PROBLEM DESCRIPTION –
Exactly the line with "- 21 Luglio 2026 0 Comments" and the lines that follow it, through the closing line of the entries, should be restated, with nothing left out or added.

GIVEN RECORDS –

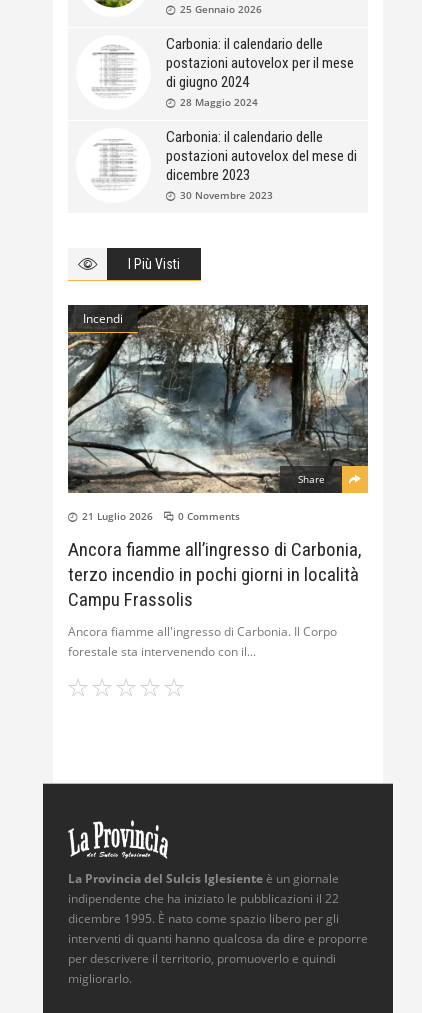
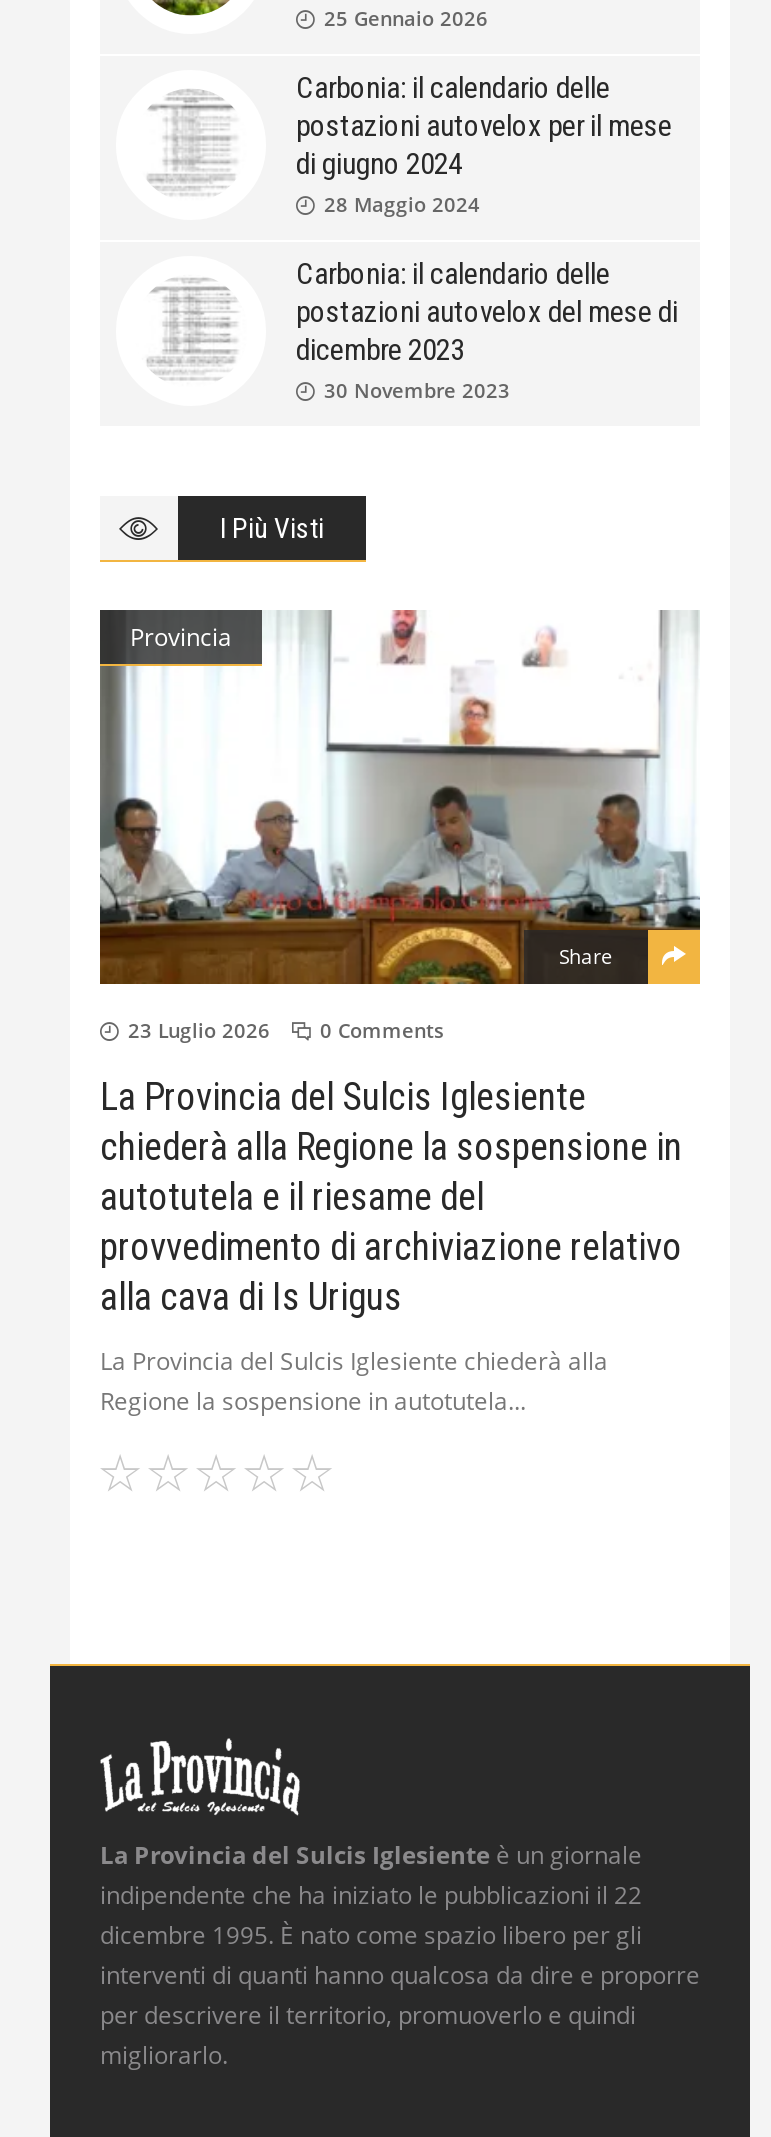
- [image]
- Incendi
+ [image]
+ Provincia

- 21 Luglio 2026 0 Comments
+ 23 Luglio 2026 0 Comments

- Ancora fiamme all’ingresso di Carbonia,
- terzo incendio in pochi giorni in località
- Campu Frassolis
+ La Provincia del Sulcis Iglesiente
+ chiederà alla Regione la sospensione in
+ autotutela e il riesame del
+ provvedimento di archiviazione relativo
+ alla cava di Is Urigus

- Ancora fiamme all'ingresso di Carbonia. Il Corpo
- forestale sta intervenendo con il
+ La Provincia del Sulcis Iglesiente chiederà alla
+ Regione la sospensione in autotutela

ANSWER TO THE PROBLEM –
- 21 Luglio 2026 0 Comments
+ 23 Luglio 2026 0 Comments

- Ancora fiamme all’ingresso di Carbonia,
- terzo incendio in pochi giorni in località
- Campu Frassolis
+ La Provincia del Sulcis Iglesiente
+ chiederà alla Regione la sospensione in
+ autotutela e il riesame del
+ provvedimento di archiviazione relativo
+ alla cava di Is Urigus

- Ancora fiamme all'ingresso di Carbonia. Il Corpo
- forestale sta intervenendo con il
+ La Provincia del Sulcis Iglesiente chiederà alla
+ Regione la sospensione in autotutela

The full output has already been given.